→ Structured diff data
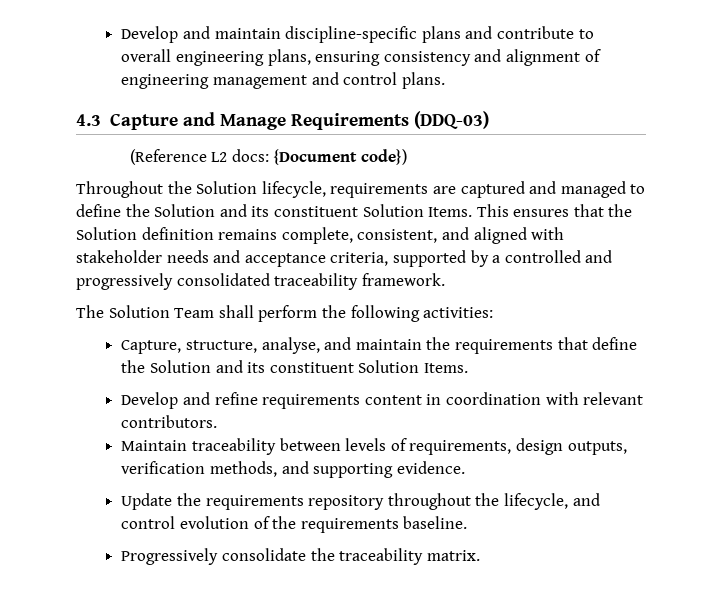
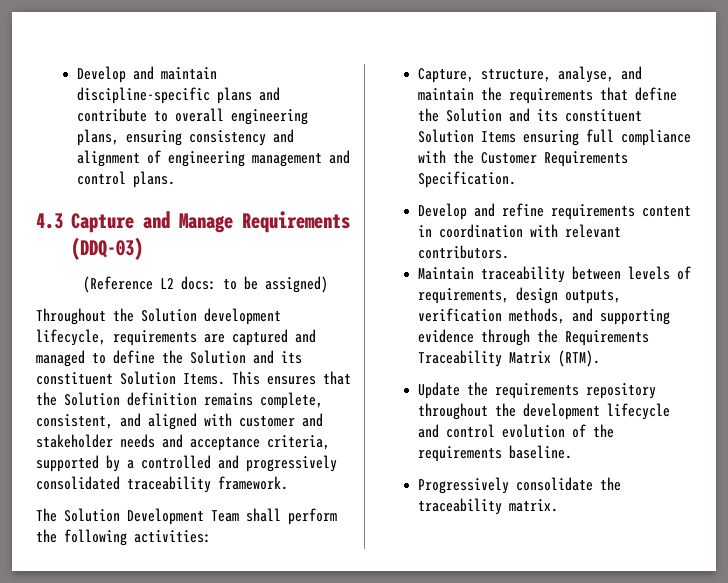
- (Reference L2 docs: {Document code})
+ (Reference L2 docs: to be assigned)
- Throughout the Solution lifecycle, requirements are captured and managed to define the Solution and its constituent Solution Items.
+ Throughout the Solution development lifecycle, requirements are captured and managed to define the Solution and its constituent Solution Items.
- This ensures that the Solution definition remains complete, consistent, and aligned with stakeholder needs and acceptance criteria, supported by a controlled and progressively consolidated traceability framework.
+ This ensures that the Solution definition remains complete, consistent, and aligned with customer and stakeholder needs and acceptance criteria, supported by a controlled and progressively consolidated traceability framework.
- The Solution Team shall perform the following activities:
+ The Solution Development Team shall perform the following activities:
- Capture, structure, analyse, and maintain the requirements that define the Solution and its constituent Solution Items.
+ Capture, structure, analyse, and maintain the requirements that define the Solution and its constituent Solution Items ensuring full compliance with the Customer Requirements Specification.
- Maintain traceability between levels of requirements, design outputs, verification methods, and supporting evidence.
+ Maintain traceability between levels of requirements, design outputs, verification methods, and supporting evidence through the Requirements Traceability Matrix (RTM).
- Update the requirements repository throughout the lifecycle, and control evolution of the requirements baseline.
+ Update the requirements repository throughout the development lifecycle and control evolution of the requirements baseline.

→ The problem
Copy out every line of the data in which the word "consistent" is found.

→ Response to the task
- This ensures that the Solution definition remains complete, consistent, and aligned with stakeholder needs and acceptance criteria, supported by a controlled and progressively consolidated traceability framework.
+ This ensures that the Solution definition remains complete, consistent, and aligned with customer and stakeholder needs and acceptance criteria, supported by a controlled and progressively consolidated traceability framework.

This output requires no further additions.